Cat Got Your Tongue?

Welcome to Expressions That Deserve More Thought

 "Cat got your tongue?"

As a life-long cat-lover (you may recall last week’s “more than one way to skin a cat” entry), I would now like to comment on another feline-inspired saying: “cat got your tongue.” My first thought was this had something to do with the creepy superstition that cats smother babies and steal their breath. Thus these poor, cat-blanketed, now lifeless infants would be silent, the cat having gotten their tongue. But wait! Cats love babies. Babies love cats. Case closed.

Here is an equally creepy origin story: In ancient Egypt liars’ tongues were supposedly cut out and fed to cats. Given the “eye for an eye” system of punishment, the tongue removal may have been a thing. But everything we know about cats (well, everything I have gleaned from a quick internet search and an interesting conversation with my good friend Chatgpt) is that cats, while carnivores, do not like human “meat” and would never eat it unless starving or under severe stress. Also, would Egyptians--who worshipped cats, who associated cats with certain deities and goddesses, who cherished cats as symbols of fertility and divine grace, who so loved their cats that they mummified them and buried them with their owners—would these same folks feed lairs’ tongues to these revered felines? I think not.

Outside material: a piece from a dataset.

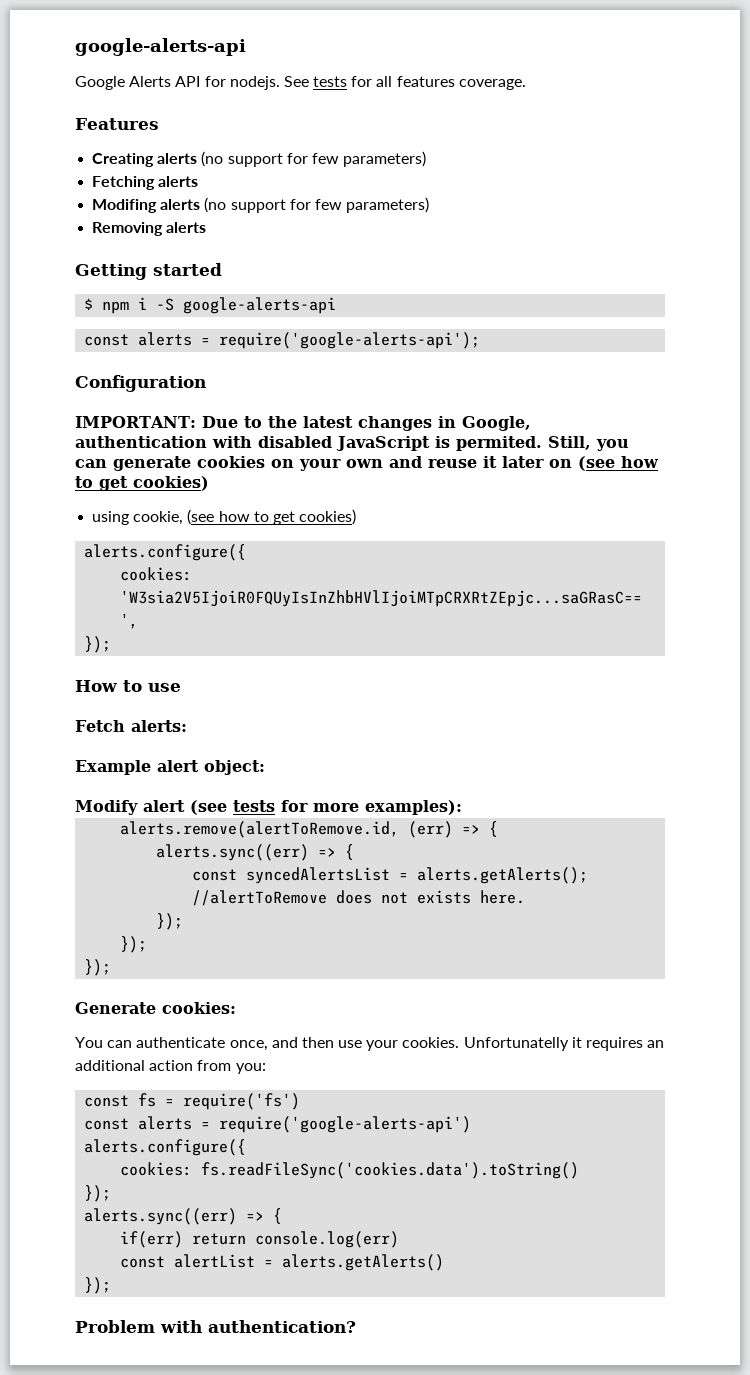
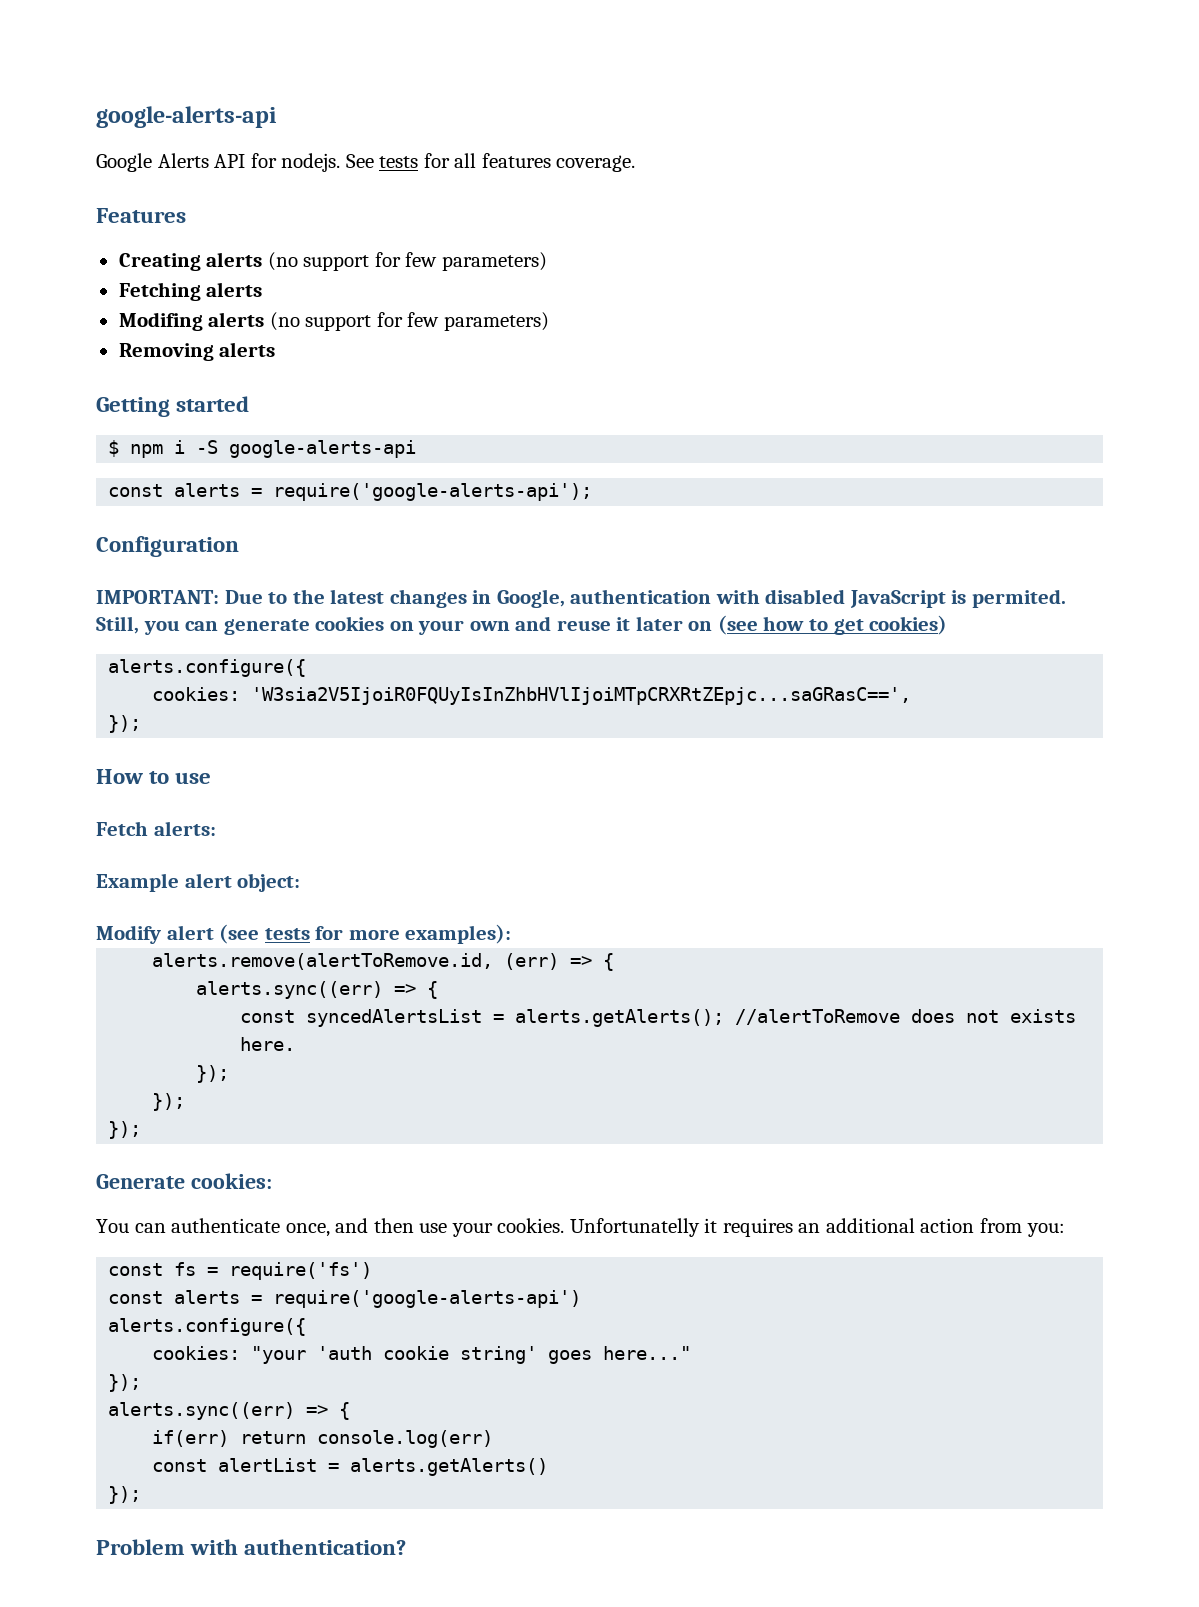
[92,509,357,525] // using cookie, (see how to get cookies) -> (948, 625) none
[201,1162,580,1179] fs.readFileSync('cookies.data').toString() -> [251,1346,692,1364] "your 'auth cookie string' goes here..."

 Here is yet another origin story you will not want to know, which traces the phrase back to the English navy during the 18th century. It is said that the cat-o'-nine-tails, a type of whip used for punishment, was so injurious that sailors would be rendered speechless after being whipped by it. Ouch. I’d rather be smothered by a cat.

 “Go with the flow”

 Yes, this can mean take a deep breath and enjoy the now. But it also means to adapt to the current situation, to accept things as they are, to not resist the status quo. This is not how social change happens, is it?

 Let’s substitute, “Go with the ebb," as in swim against the tide, as in challenge the status quo--particularly in situations where there's a need for change or transformation. “Go with the ebb” is about harnessing the energy of decline or downturn as an opportunity for renewal, innovation, and growth.

 So, how about it? Cat got your tongue?